As well as a smaller capacity, the 50 accepts a slightly lesser charge input compared to the 55. It rapid charges at 120kW (vs 150kW for the 55) which will deliver 0-80 per cent in around 30 minutes. In terms of home charging, the e-tron 50 is supplied with a compact charging system that supports 2.3kW charging using a standard 230 volt domestic supply. Using a 400 volt industrial supply offers up a stouter 11kW.

All buyers of the e-tron 50, e-tron and e-tron Sportback (at the time of writing in February 2020) can get a 7kW wall box charger at no extra cost. In e-tron 50 guise, this will charge a completely depleted battery to full in around 10.5 hours. Another bonus for e-tron buyers is free subscription to Audi e-tron Charging Services via the Audi EV hub.

An optional connect charging system, available later this year, adds smart charging functions such as off-peak charging, enabling buyers to benefit from variable electricity rates by charging their Audi e-tron at more inexpensive times. It'll also 'talk' to home energy management systems, enabling people who micro-generate their own power (e.g. solar panels) to charge their e-tron using that power source.

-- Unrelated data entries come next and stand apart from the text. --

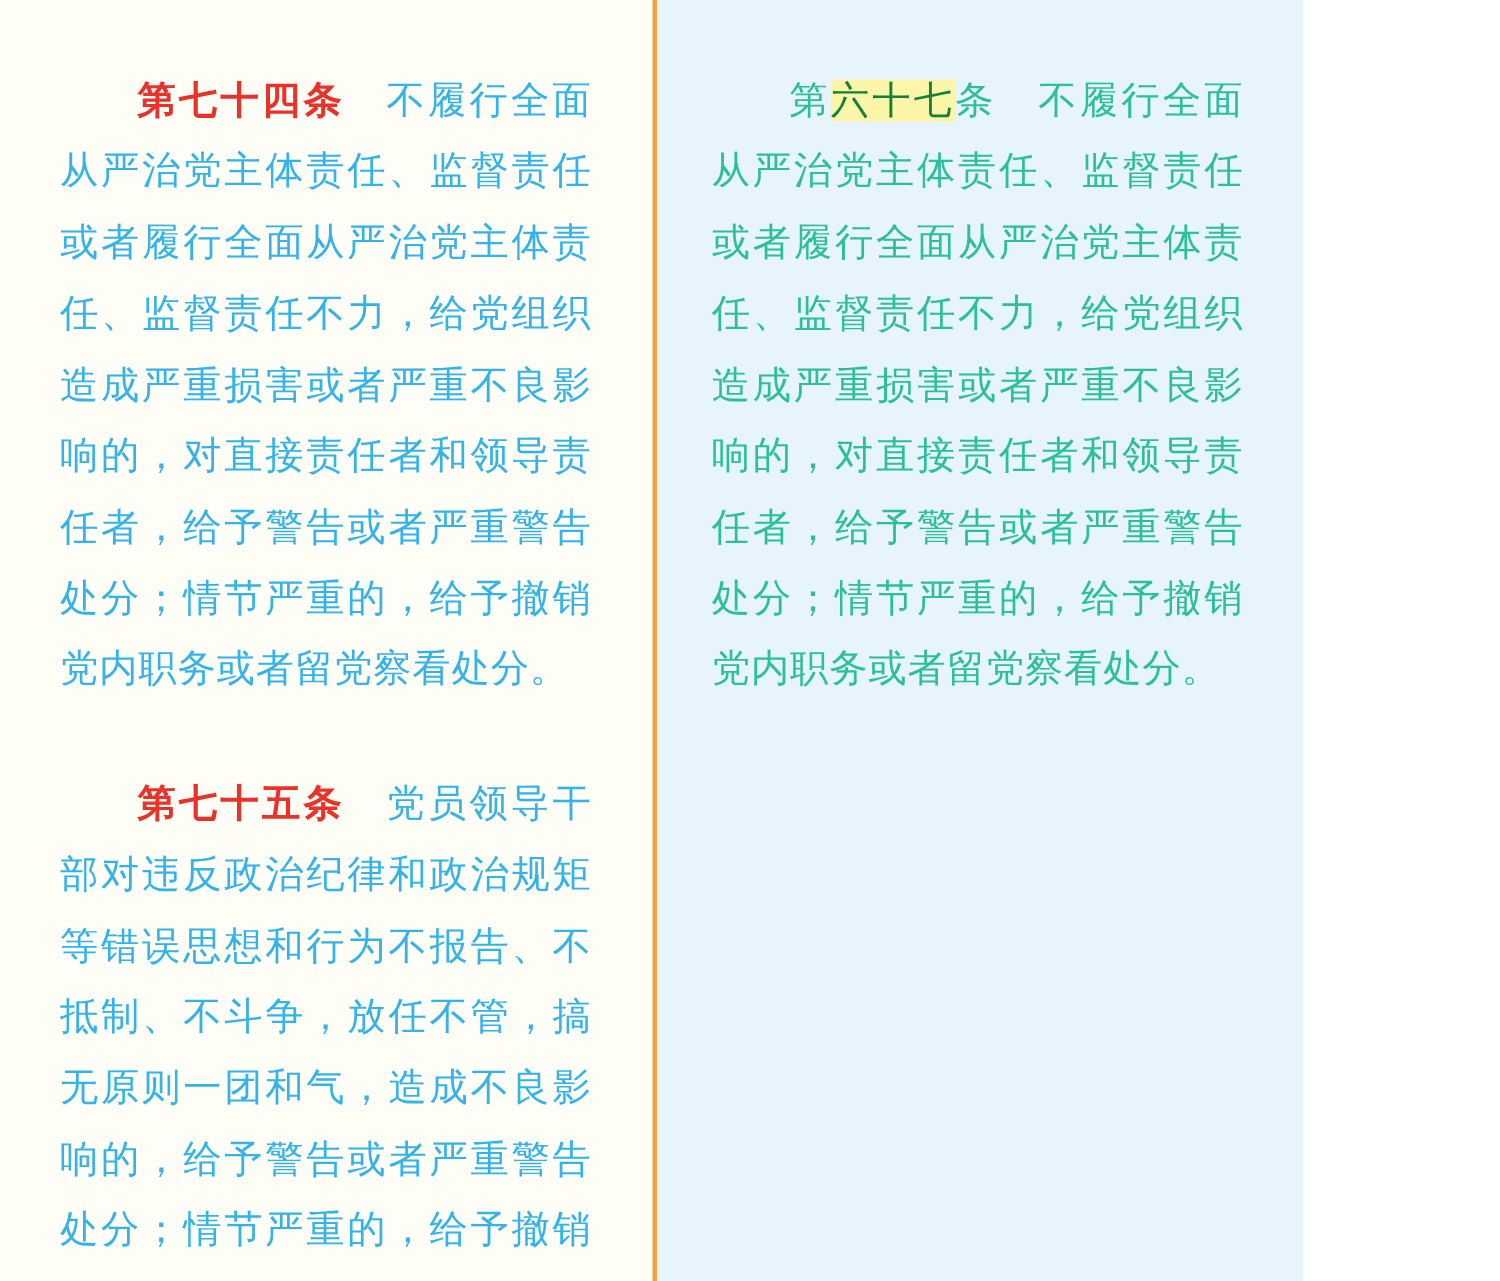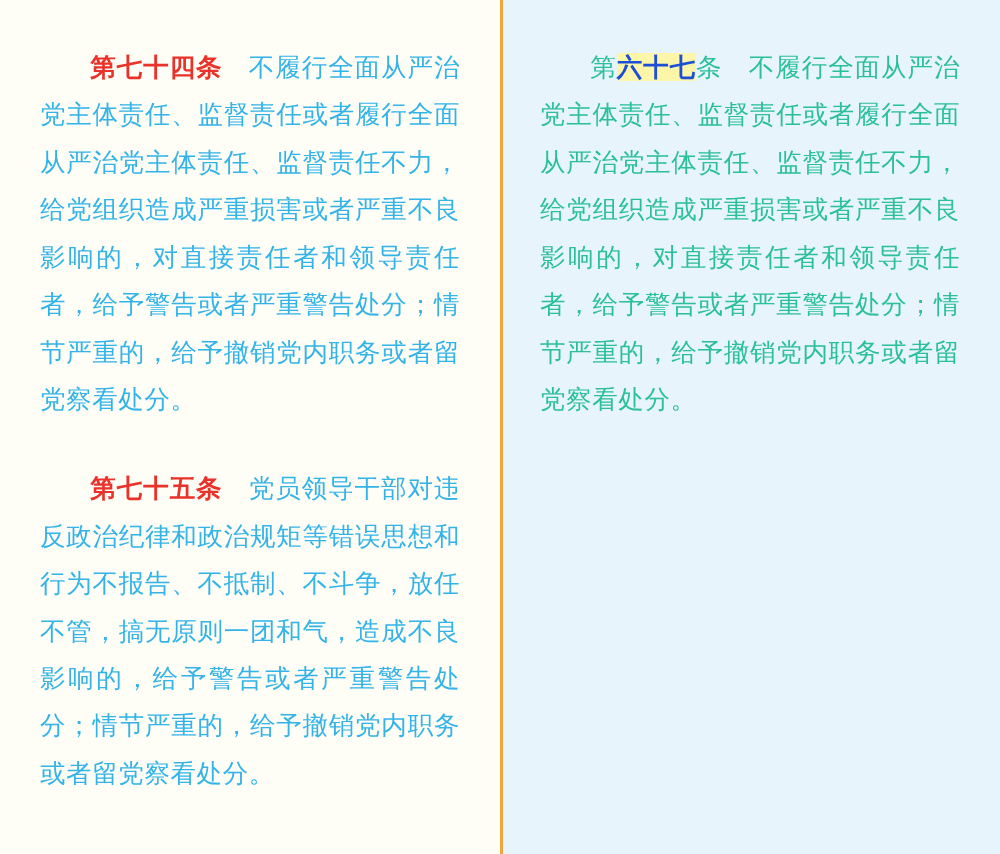--- a/index.html
+++ b/index.html
@@ -8,21 +8,21 @@
   }
   body {
     width: 1000px;
     height: 854px;
     font-family: "Liberation Sans", sans-serif;
     background: #ffffff;
     overflow: hidden;
   }
   .page {
     display: flex;
-    width: 1000px;
+    width: 869px;
     height: 854px;
   }
   .column {
     width: 500px;
     height: 854px;
     box-sizing: border-box;
     padding: 44px 40px 0 40px;
     position: relative;
   }
   .col-left {
@@ -53,22 +53,22 @@
   }
   .indent {
     display: inline-block;
     width: 50px;
   }
   .art-head {
     font-weight: bold;
     color: #e8322a;
   }
   .col-right .art-head {
-    font-weight: bold;
-    color: #1d4ed8;
+    font-weight: normal;
+    color: #15803d;
     background: #fdf6a8;
   }
   .gap {
     display: inline-block;
     width: 26px;
   }
 </style>
 </head>
 <body>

Drivetrain and performance

Audi has retained the e-tron 55's dual-motor setup for the 50, with the rear motor doing most of the work until the front wheels – and thus the Quattro system – is required. Power sits at a considerable 308bhp (down from 402bhp for the e-tron 55) with 398lb-ft of torque (down from 490lb-ft in the 55). This gives the e-tron 50 quattro a 0-62mph time of seven seconds dead. Top speed is limited to 118mph.

Energy recuperation is employed through regenerative braking which feeds otherwise wasted energy back to the battery in almost all deceleration actions. Wheel brakes – that is the car's disc brakes – are only used when deceleration exceeds 0.3g which, Audi says, leads to some impressive stopping distances.

To help drivers optimise the range of their e-tron 50, Audi's virtual cockpit takes an array of data from sensors, navigation data and traffic-to-destination information to detect the immediate traffic environment and most efficient route to a programmed end point.


This story was first run in August 2019 but now, in February 2020, Audi has revealed the price – which starts at a fairly whopping £59,900 for the Technik trim level. At the top end, the Launch Edition car will retail at £72,700. Whilst the upper end is an awful lot of money, it's the price point at which you can buy an entry-level e-tron 55, so you'll be getting an awful lot of kit for your money.

We still rate the e-tron 55 as one of the best EVs we've tested, so if the e-tron 50 lives up to its big brother, it represents value.